§ Exercise brief
Needed from the entries below: every line that holds the word "align".

§ Records for the task
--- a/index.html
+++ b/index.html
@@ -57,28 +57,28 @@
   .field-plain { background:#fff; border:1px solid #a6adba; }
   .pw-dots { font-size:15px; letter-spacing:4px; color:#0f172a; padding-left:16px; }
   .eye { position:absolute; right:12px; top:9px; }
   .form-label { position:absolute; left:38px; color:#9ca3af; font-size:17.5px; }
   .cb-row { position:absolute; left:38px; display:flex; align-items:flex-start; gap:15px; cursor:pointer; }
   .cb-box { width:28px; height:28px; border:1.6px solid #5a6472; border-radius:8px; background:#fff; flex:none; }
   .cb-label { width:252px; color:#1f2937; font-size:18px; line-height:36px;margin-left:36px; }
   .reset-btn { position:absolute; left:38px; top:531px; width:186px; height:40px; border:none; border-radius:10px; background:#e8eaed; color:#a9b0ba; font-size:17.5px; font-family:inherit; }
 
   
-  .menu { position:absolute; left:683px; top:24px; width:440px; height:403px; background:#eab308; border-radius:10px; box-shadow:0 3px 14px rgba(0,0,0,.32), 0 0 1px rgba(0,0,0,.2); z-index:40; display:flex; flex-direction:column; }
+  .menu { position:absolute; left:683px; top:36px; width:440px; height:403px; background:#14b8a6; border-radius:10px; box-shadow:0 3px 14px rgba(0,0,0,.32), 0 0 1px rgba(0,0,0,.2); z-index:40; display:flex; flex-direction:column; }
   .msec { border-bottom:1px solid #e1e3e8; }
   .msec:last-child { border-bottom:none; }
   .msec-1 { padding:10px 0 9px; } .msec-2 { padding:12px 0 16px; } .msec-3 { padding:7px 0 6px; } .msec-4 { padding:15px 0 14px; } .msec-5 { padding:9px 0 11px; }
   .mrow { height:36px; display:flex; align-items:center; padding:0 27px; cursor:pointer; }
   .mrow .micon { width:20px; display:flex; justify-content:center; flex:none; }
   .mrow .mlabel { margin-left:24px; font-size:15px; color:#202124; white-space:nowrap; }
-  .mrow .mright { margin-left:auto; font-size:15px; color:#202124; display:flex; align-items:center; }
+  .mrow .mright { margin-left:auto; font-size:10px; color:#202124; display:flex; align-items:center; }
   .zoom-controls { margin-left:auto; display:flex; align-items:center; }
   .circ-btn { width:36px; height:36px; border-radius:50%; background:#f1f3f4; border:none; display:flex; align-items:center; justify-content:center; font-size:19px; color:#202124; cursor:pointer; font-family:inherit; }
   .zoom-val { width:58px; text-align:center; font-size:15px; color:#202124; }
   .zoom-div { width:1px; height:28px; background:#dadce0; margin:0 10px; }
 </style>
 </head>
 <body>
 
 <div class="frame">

§ Response area
   .cb-row { position:absolute; left:38px; display:flex; align-items:flex-start; gap:15px; cursor:pointer; }
   .mrow { height:36px; display:flex; align-items:center; padding:0 27px; cursor:pointer; }
-  .mrow .mright { margin-left:auto; font-size:15px; color:#202124; display:flex; align-items:center; }
+  .mrow .mright { margin-left:auto; font-size:10px; color:#202124; display:flex; align-items:center; }
   .zoom-controls { margin-left:auto; display:flex; align-items:center; }
   .circ-btn { width:36px; height:36px; border-radius:50%; background:#f1f3f4; border:none; display:flex; align-items:center; justify-content:center; font-size:19px; color:#202124; cursor:pointer; font-family:inherit; }
   .zoom-val { width:58px; text-align:center; font-size:15px; color:#202124; }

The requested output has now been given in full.